Этим вопросом и занялся Пастер. Он поехал на свою родину, в сельскую местность, ходил там по домам крестьян — виноградарей и виноделов — и собирал разные сорта вин. Он уже знал, что именно дрожжи превращают виноградный сок в вино, и теперь был заранее уверен в том, что есть еще какие-то микроскопические существа, которые мешают дрожжам, портят их работу.
Ведь именно так обстояло дело в бродильных чанах со свекольной патокой.
Предположение оправдалось. Когда Пастер посмотрел в микроскоп на каплю горького вина, он нашел там десятки тысяч бактерий, собранных в красивые нити вроде бус. В вине с вязким вкусом оказались уже другие бактерии, а в маслянистом — третьи.

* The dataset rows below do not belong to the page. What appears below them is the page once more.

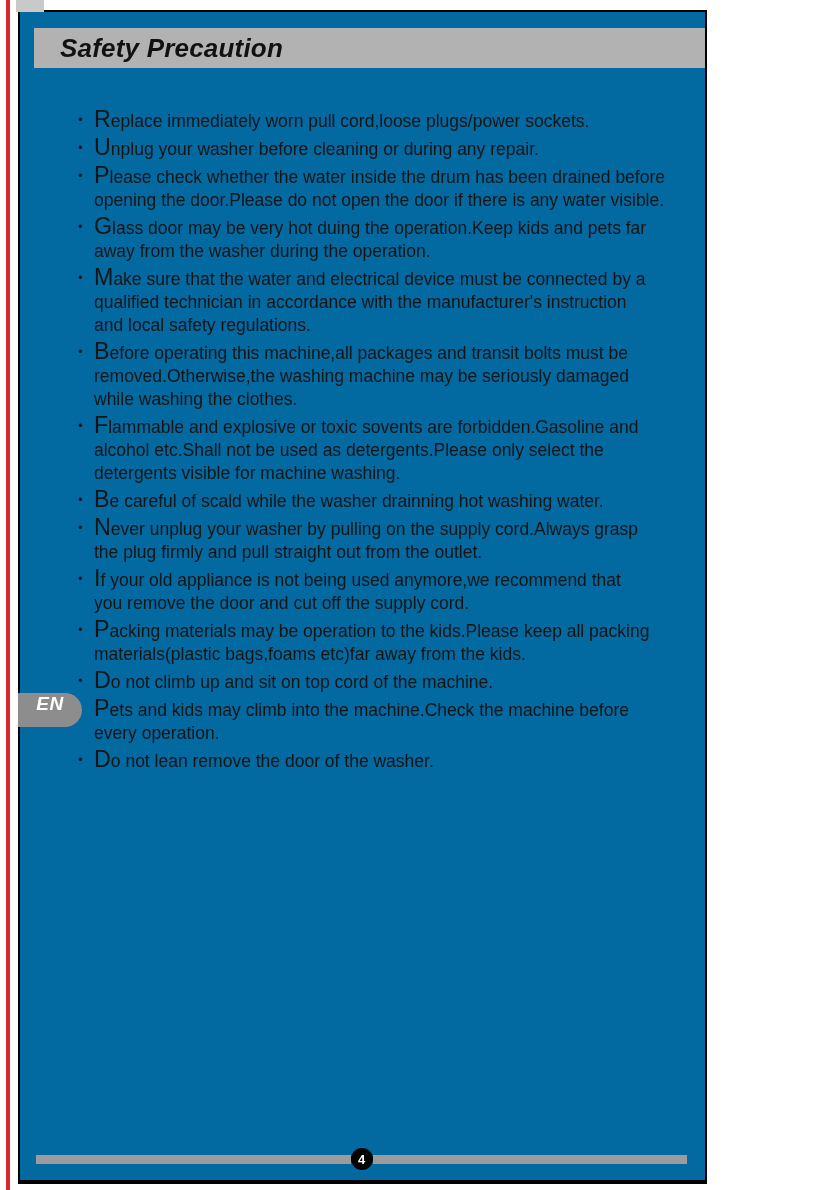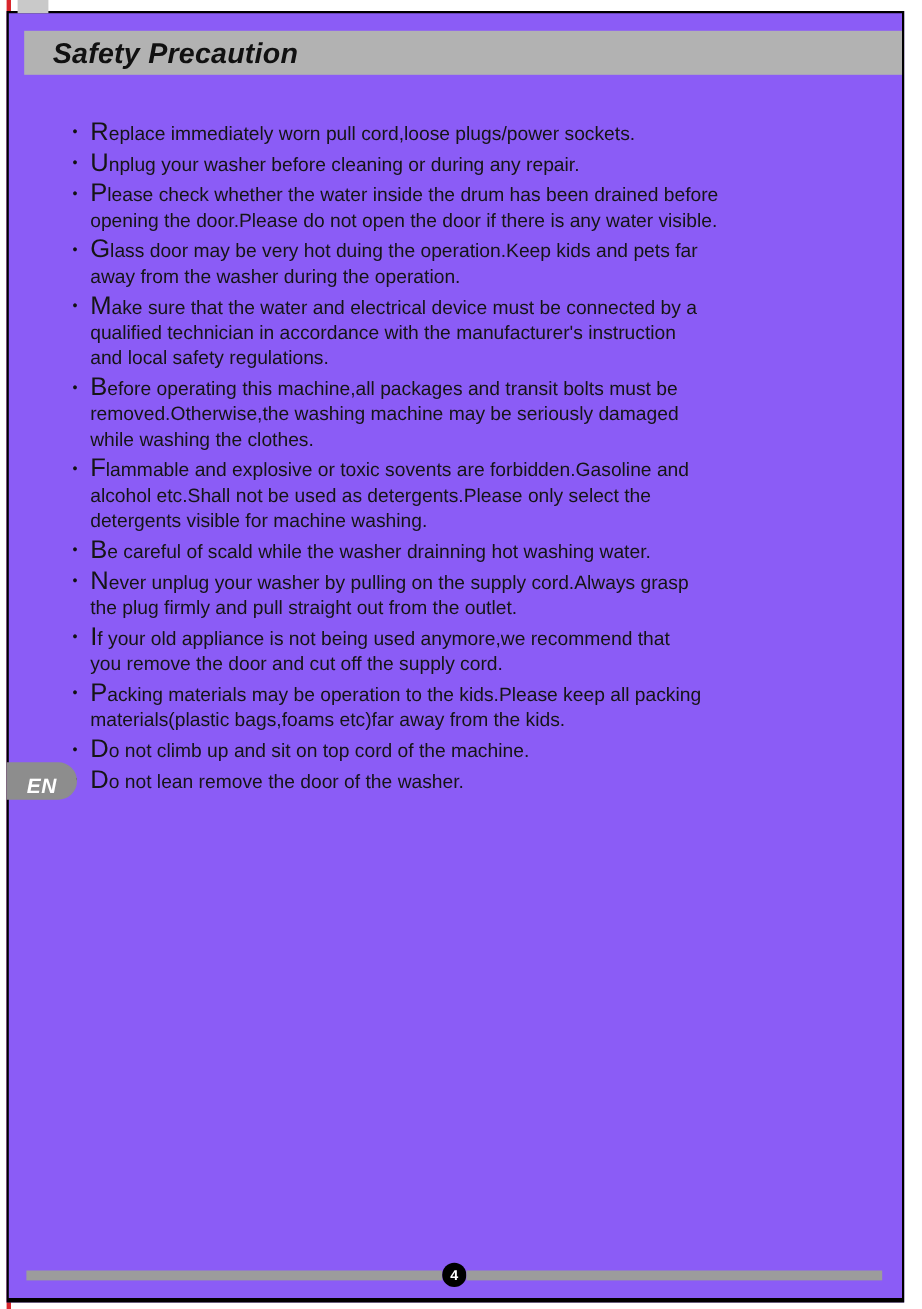"Safety Precaution" .frame { background: #8b5cf6 -> #0369a1; left: 6px -> 18px; width: 816px -> 689px }
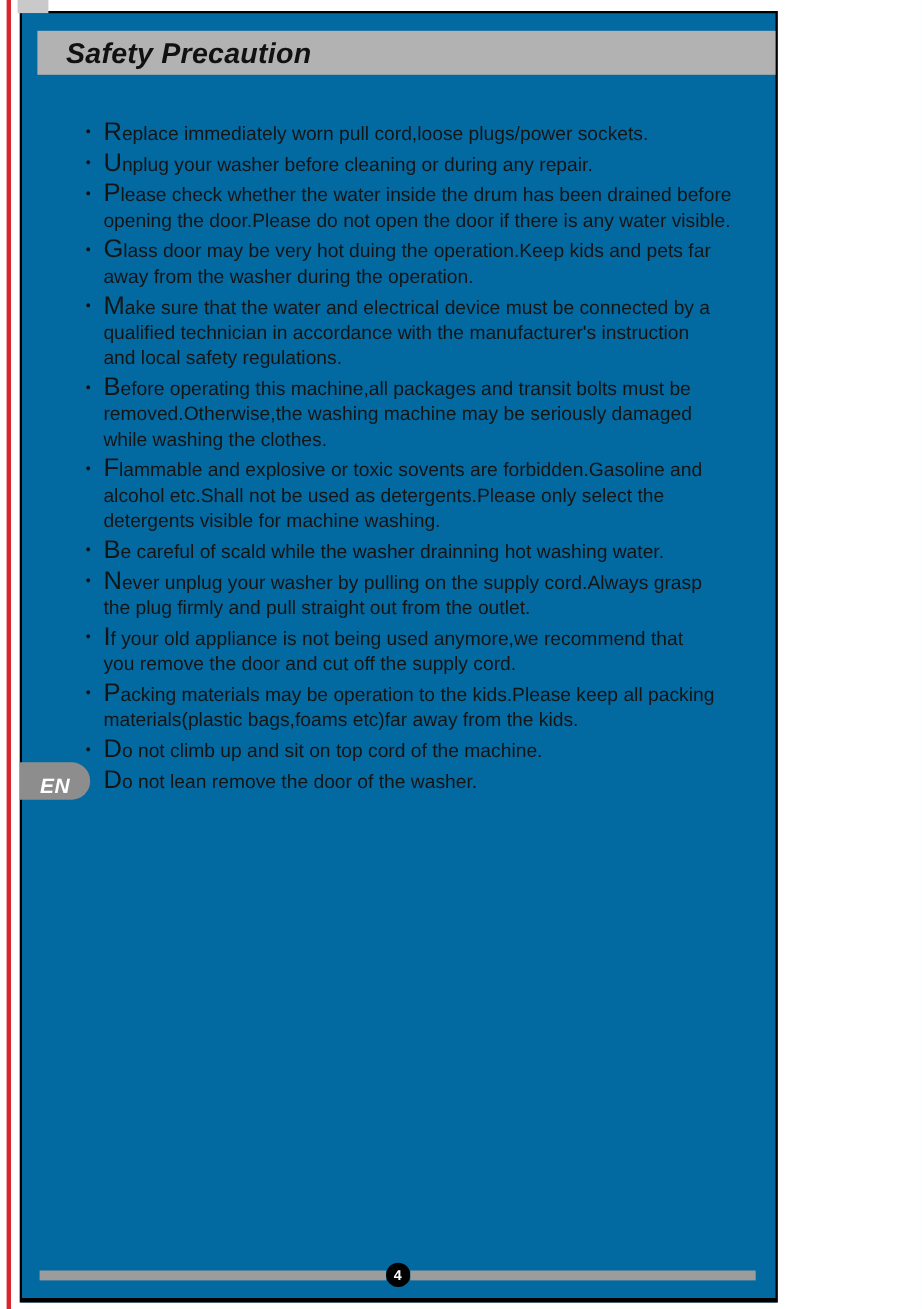"EN" .en-tab { align-items: flex-end -> flex-start }
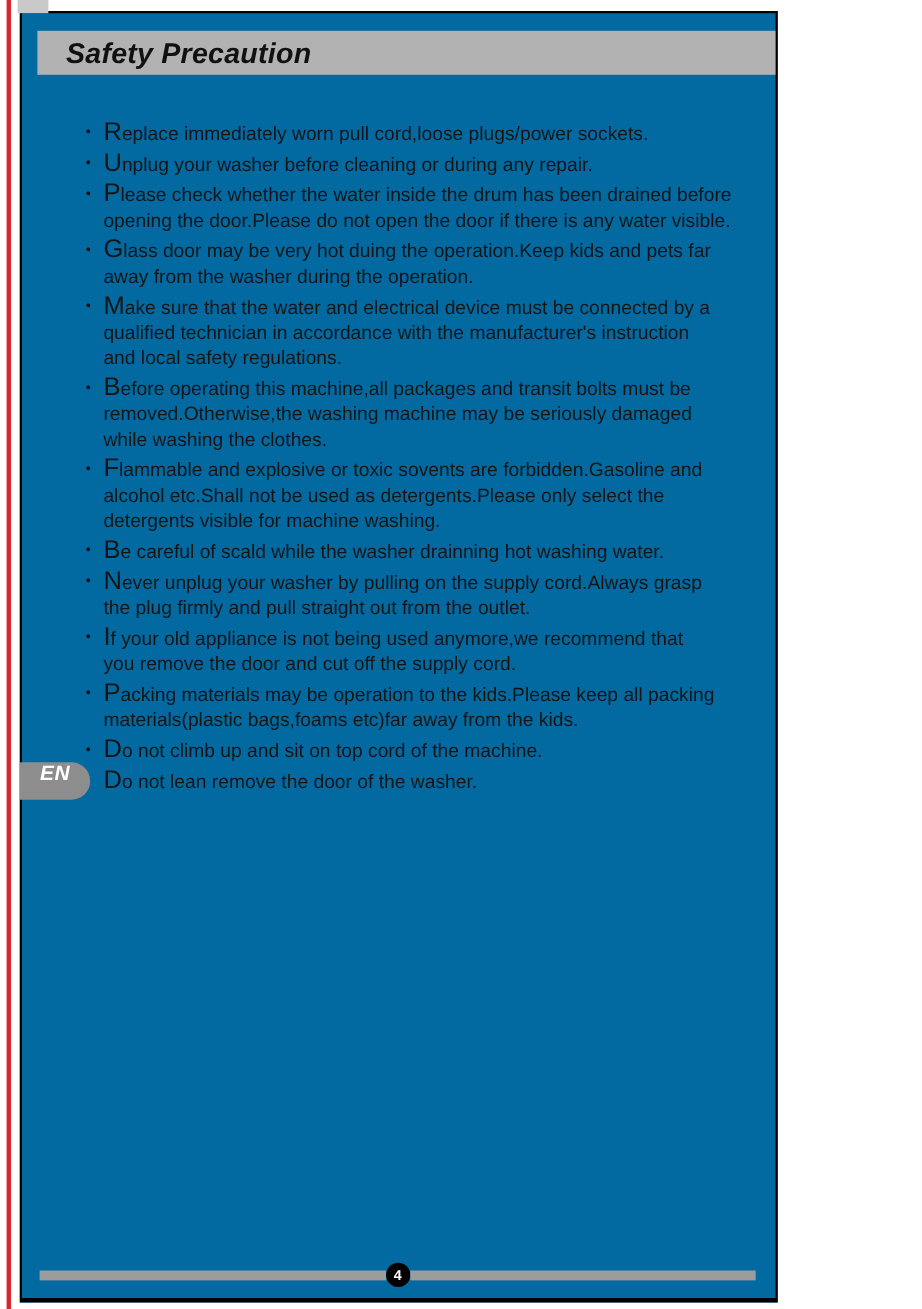"Pets and kids may climb" li.item { html: none -> <li> <span>•</span> <span>Pets and kids may climb into the machine.Check the machine before every operation.</span> </li> }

Тогда Пастер объявил, что он может определять вкус и качество любого вина, не беря его в рот. Виноделы, конечно, не поверили. И все же собрались у Пастера. Им хотелось посмеяться над этим, как они думали, свихнувшимся человеком. Однако повеселиться виноделам не пришлось. К их удивлению, Пастер смотрел на каплю вина в микроскоп и безошибочно ставил диагноз: «здоровое» вино или «больное», и если больное, то какой именно болезнью.
Но Пастер не только поразил своих земляков. Он дал им нечто большее.
«Хотите, чтобы ваши вина больше не болели? — спросил он их. И, не ожидая ответа застывших от удивления слушателей, продолжал: — Знайте же, что, если подогреть вино тотчас после того, как закончилось брожение, подогреть его только немного, до температуры в шестьдесят градусов, и лишь на тридцать минут, все посторонние микробы будут убиты и вино не испортится».
Рецепт, «прописанный» Пастером, действовал безотказно. Французские вина были спасены.
В дальнейшем этот метод получил в честь Пастера название «пастеризации» и стал широко применяться для сохранения различных скоропортящихся продуктов.
В эти годы Пастер жил уже в Париже. Он занимал там пост директора научного кабинета Парижской педагогической школы и оборудовал при школе небольшую лабораторию для исследований.
Имя Пастера-ученого стало широко известным. Он был еще и хорошим лектором. Люди охотно собирались, чтобы послушать его воодушевленную речь во славу крошечных существ, которые денно и нощно беззвучно и невидимо работают на благо человека.
Пастер читал свои лекции и, наверное, даже не подозревал, что самые великие его открытия еще впереди.
Началось с того, что Пастера пригласили принять участие в лечении шелковичных гусениц. Опыт шелководства был перенесен в Европу из Китая, и крестьяне на юге Франции успешно разводили тутового шелкопряда, из коконов которого получают натуральный шелк.
И вот с некоторого времени появилось повальное заболевание гусениц шелковичной бабочки. Эпидемия быстро распространялась из страны в страну, грозя полностью истребить весь род тутового шелкопряда.
Пастер не был врачом, а с шелководством был знаком только понаслышке. И все же он поехал в районы шелководства. Вместе с ним туда отправились многие знаменитые ученые. Каждый из них пытался отыскать причину заболевания гусениц. В результате было предложено много объяснений, которые противоречили одно другому.
Только Пастер с самого начала оказался на правильном пути. Верный своей идее о большой роли микробов в природе, он сначала предположил, а потом сумел доказать, что болезни шелкопряда вызываются микробами. Болезнетворные невидимки передаются от насекомого к насекомому, и эпидемия быстро распространяется.
Установив причину болезни, Пастер научил шелководов, как определять болезнь и как отделять больных гусениц от здоровых. Шелководство было также спасено.
История с болезнями тутового шелкопряда была только небольшим эпизодом в жизни Пастера. Но он все чаще, все настойчивее думал о своей поездке на шелковичные плантации. Все чаще и чаще его посещала мысль, которой он сам пугался.
«Раз микробы могут вызвать болезни шелковичных червей, — размышлял ученый, — то не следует ли из этого, что именно микробы являются причиной заболеваний других животных и человека?»
И, когда приходили подобные мысли, сразу блекли, тускнели хвалебные гимны, которые сам Пастер расточал полезным микробам — друзьям человека.
Вместо армии невидимых работников на винокуренных и пивных заводах перед его мысленным взором рисовались иные картины.
Он видит страшные эпидемии чумы, холеры и тифа, которые проносились над землей в древние времена. Он видит отчаявшихся людей, бессильных в борьбе с болезнями.
«Но разве с тех пор человек стал более могущественным? — спрашивал себя Пастер. — И разве прекратились эпидемии?»
Нет, ничего, по существу, не изменилось.